Understanding the heritable defects associated with schizophrenia is the goal of Joshua Roffman (Figure 1), an MD at Harvard Medical School and Massachusetts General Hospital, Boston, who became interested in this aspect of research during his time as a neuroscience major at Amherst College, which he says opened his eyes to the many important questions that remain unanswered in schizophrenia research. Roffman’s year as an HHMI-NIH Research Scholar in Daniel Weinberger’s laboratory, which gave him insight into the potential that translational neuroimaging holds for discerning some of the most complex aspects of schizophrenia, also proved important in shaping the research proposal honored with the HHMI Early Career Physician-Scientist award. Roffman told the JCI that this award was his first large grant and that he was very excited about the opportunity that it had given him at such an early stage in his career: “The award will give us the freedom to take a ‘big picture’ approach to understanding heritable deficits in schizophrenia.” Roffman further underlined the importance of the award to his prospects as a physician-scientist, saying, “There is no question that the award will enable me to answer translational research questions that would have been difficult to address through other funding mechanisms. In fact, this award makes it possible not only to survive as a physician-scientist but to thrive in a tough funding climate.”
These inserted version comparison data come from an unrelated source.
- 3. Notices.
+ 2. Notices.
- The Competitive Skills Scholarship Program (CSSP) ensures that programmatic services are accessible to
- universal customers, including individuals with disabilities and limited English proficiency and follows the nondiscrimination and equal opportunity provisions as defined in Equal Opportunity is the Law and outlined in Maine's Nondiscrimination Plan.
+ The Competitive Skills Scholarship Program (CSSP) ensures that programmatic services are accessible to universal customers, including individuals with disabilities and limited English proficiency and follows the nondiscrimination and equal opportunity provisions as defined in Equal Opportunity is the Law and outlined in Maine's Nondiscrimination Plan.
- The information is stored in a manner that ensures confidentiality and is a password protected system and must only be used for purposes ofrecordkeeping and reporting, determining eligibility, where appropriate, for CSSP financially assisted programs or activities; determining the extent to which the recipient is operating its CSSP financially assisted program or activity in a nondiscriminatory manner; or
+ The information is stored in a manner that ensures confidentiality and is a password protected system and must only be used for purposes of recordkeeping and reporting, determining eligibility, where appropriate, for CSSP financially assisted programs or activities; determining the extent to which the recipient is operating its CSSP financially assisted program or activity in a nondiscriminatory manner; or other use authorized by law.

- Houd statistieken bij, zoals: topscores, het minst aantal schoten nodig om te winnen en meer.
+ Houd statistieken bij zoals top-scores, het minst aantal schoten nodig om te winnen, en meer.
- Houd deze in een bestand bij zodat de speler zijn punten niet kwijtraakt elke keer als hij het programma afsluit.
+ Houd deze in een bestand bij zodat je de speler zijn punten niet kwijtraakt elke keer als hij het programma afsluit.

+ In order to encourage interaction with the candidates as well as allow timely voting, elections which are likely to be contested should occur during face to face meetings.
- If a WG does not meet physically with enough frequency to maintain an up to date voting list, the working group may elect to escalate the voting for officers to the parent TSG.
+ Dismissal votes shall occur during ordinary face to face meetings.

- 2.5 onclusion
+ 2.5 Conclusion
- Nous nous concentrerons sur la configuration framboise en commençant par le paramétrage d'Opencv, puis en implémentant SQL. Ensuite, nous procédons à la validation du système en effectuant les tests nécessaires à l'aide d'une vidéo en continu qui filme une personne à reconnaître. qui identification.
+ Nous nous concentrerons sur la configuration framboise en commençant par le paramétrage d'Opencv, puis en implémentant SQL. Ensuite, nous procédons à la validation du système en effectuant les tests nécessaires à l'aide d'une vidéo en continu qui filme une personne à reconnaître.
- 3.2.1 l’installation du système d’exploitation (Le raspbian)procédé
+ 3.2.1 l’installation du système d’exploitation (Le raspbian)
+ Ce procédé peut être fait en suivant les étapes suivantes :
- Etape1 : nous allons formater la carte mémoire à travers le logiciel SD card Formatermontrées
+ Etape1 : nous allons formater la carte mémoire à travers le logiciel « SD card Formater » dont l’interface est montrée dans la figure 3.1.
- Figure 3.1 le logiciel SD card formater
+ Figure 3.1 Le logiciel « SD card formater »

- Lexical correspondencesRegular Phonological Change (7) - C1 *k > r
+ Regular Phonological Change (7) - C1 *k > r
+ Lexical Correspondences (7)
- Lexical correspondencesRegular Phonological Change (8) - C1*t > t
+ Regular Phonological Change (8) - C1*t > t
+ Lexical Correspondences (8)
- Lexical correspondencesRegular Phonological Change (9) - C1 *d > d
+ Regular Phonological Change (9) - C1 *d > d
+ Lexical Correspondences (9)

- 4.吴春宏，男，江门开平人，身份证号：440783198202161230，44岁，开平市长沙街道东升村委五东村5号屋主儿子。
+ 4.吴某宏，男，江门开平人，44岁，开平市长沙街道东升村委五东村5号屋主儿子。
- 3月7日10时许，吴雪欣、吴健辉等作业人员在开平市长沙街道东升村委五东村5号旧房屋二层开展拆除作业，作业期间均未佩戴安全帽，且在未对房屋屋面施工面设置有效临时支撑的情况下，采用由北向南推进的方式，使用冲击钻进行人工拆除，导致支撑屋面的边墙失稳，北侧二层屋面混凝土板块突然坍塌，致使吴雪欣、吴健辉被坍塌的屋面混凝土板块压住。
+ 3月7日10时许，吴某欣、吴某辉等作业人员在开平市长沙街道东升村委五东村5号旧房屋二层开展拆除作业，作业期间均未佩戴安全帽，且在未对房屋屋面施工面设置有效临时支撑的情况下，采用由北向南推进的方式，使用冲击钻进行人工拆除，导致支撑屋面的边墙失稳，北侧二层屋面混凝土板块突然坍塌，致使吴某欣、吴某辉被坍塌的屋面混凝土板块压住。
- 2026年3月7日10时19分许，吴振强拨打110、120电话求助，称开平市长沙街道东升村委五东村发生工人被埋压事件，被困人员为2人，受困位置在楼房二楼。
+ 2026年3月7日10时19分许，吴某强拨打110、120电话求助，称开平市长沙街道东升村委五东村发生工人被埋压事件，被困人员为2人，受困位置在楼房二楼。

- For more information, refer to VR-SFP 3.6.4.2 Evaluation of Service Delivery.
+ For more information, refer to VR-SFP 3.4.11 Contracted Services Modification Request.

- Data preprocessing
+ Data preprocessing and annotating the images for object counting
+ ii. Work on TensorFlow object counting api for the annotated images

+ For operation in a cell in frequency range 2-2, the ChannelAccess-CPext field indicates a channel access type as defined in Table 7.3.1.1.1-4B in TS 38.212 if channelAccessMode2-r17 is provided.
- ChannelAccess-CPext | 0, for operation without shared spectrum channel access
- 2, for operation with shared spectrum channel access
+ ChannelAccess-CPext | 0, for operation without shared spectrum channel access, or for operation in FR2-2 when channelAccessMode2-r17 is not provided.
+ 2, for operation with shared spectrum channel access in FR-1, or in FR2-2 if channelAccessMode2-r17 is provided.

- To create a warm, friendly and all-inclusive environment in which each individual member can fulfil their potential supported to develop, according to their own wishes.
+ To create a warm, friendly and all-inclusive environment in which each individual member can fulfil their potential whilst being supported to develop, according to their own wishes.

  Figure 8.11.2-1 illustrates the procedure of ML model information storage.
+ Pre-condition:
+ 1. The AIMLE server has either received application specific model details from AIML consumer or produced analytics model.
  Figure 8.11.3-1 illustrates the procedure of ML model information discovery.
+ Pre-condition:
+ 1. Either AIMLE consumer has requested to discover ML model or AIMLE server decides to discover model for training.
Joshua Roffman and Yvonne Chan, two of 19 young physician-scientists awardeFigure 1

Joshua Roffman and Yvonne Chan, two of 19 young physician-scientists awarded the 2008 HHMI Early Career Physician-Scientist award.

Another awardee, Yvonne Chan (Figure 1), an MD at the University of Pittsburgh School of Medicine, plans to use her award to investigate whether dysregulated immune responses play a role in the pathogenesis of bronchiectasis in cystic fibrosis (CF) by analyzing lung tissue from patients with CF who are undergoing lung transplant. Chan told the JCI that she had worried about the costly nature of maximally extracting data from each tissue sample and that before receiving the award she had contemplated dispensing with the project. Chan also added that she had felt vulnerable as a junior faculty member and that her attention to research might have been the most precarious of all her priorities — to be at the forefront of science and innovation as well as to be a competent clinician, an inspiring educator, and a good mother — but that being a recipient of the HHMI Early Career Physician-Scientist award has given her the validation she needed to continue her career as a physician-scientist.